On New Year’s Eve I stood dressed to the nines over an enormous pot of tomato basil soup, ladle in hand, breathing in the steam and aroma that produced the sort of satisfaction only a homemade meal can. We‘d produced a four course feast to serve something in the neighborhood of twenty people: homemade bruschetta made with organic tomatoes and fresh basil; mushroom caps stuffed with butter, garlic, and bread crumbs; the soup, made with five pounds of tomatoes, pureed and mixed with fresh spices and heavy cream; penne with tomato vodka cream sauce that had been started the night before to allow the flavors to become their most full; and chocolate truffle cakes dipped in Kahlua for dessert. Recipes had been doubled, tripled, quadrupled - our artistic brains struggled with the relatively simple mathematic function of multiplying fractions. A couple of hours before we’d been rushed and exhausted, but watching the meal come to fruition and be enjoyed far outweighed the fatigue. A couple glasses of Merlot hadn‘t hurt, either. We’d even managed to dim the lights and place candles, gold ribbons and a couple of strands of lights at strategic locations. Everything looked and tasted amazing, and had a touch of elegance that couldn’t be marred by the hodgepodge dinner china set we’d assembled from various kitchens.

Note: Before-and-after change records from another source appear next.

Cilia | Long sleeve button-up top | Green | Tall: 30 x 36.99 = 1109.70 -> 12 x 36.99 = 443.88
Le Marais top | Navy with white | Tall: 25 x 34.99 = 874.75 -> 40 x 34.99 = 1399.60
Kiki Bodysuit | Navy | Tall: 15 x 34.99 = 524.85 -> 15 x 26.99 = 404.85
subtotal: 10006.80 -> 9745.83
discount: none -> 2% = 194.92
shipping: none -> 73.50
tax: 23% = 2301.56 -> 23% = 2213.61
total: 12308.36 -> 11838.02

“Soup?” I asked the newest arrival to the party.
“I’d love some soup!”
“You walk into a kitchen, a beautiful woman hands you a bowl of hot soup on a cold night - what could be better than that?” I blushed involuntarily at the first and only male compliment I’d receive that night. For all the time women spend dressing themselves up to impress and attract men, it seems only other women really appreciate the effort. The few exceptions still seem to make it all worth it, if only for a few seconds. I dropped my guard long enough to allow the word “beautiful” wash over me for a minute.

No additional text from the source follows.